Supplied records »
=-=-=

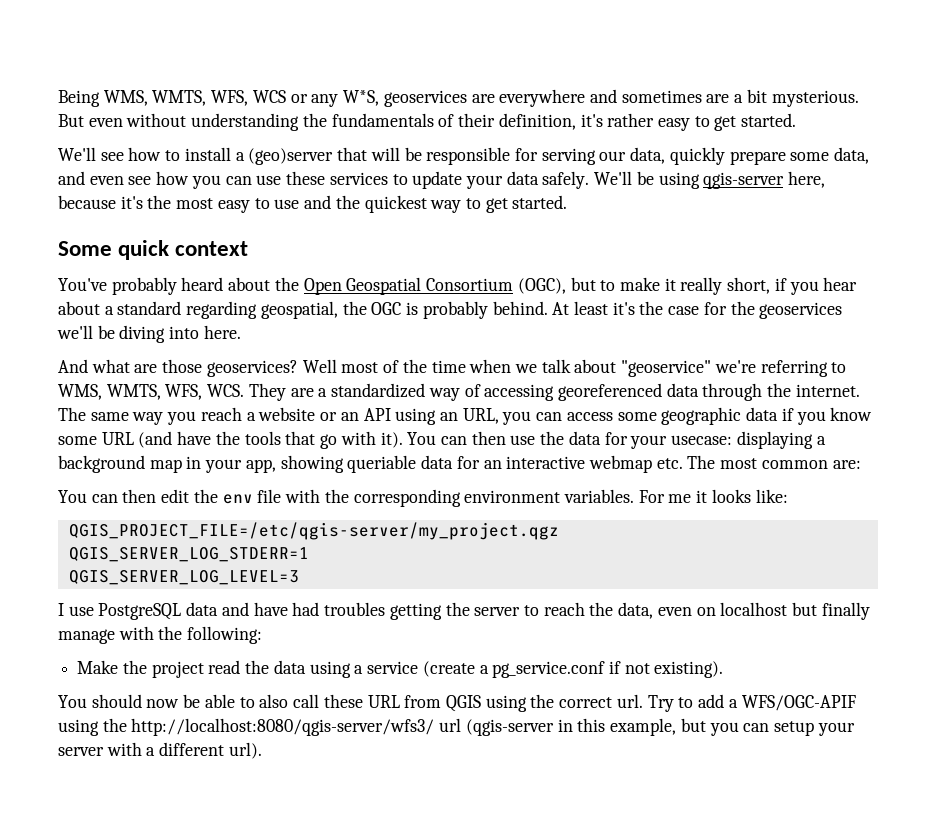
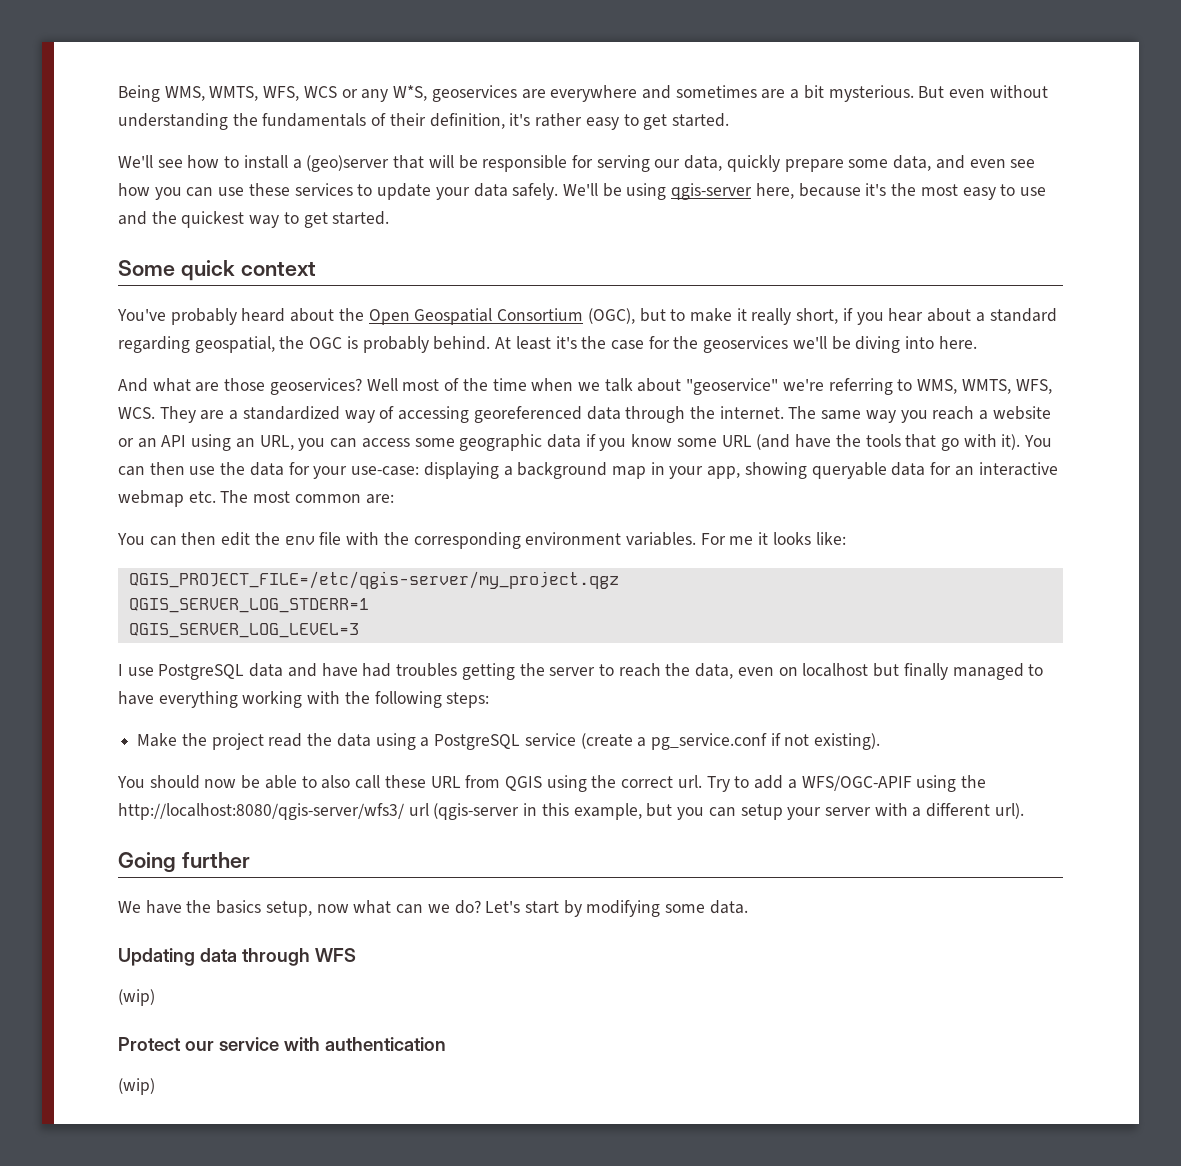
- You can then use the data for your usecase: displaying a background map in your app, showing queriable data for an interactive webmap etc. The most common are:
+ You can then use the data for your use-case: displaying a background map in your app, showing queryable data for an interactive webmap etc. The most common are:
- I use PostgreSQL data and have had troubles getting the server to reach the data, even on localhost but finally manage with the following:
+ I use PostgreSQL data and have had troubles getting the server to reach the data, even on localhost but finally managed to have everything working with the following steps:
- Make the project read the data using a service (create a pg_service.conf if not existing).
+ Make the project read the data using a PostgreSQL service (create a pg_service.conf if not existing).
+ Going further
+ We have the basics setup, now what can we do? Let's start by modifying some data.
+ Updating data through WFS
+ (wip)
+ Protect our service with authentication
+ (wip)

=-=-=

Set down all of the material word for word, minus its pictures.

- You can then use the data for your usecase: displaying a background map in your app, showing queriable data for an interactive webmap etc. The most common are:
+ You can then use the data for your use-case: displaying a background map in your app, showing queryable data for an interactive webmap etc. The most common are:
- I use PostgreSQL data and have had troubles getting the server to reach the data, even on localhost but finally manage with the following:
+ I use PostgreSQL data and have had troubles getting the server to reach the data, even on localhost but finally managed to have everything working with the following steps:
- Make the project read the data using a service (create a pg_service.conf if not existing).
+ Make the project read the data using a PostgreSQL service (create a pg_service.conf if not existing).
+ Going further
+ We have the basics setup, now what can we do? Let's start by modifying some data.
+ Updating data through WFS
+ (wip)
+ Protect our service with authentication
+ (wip)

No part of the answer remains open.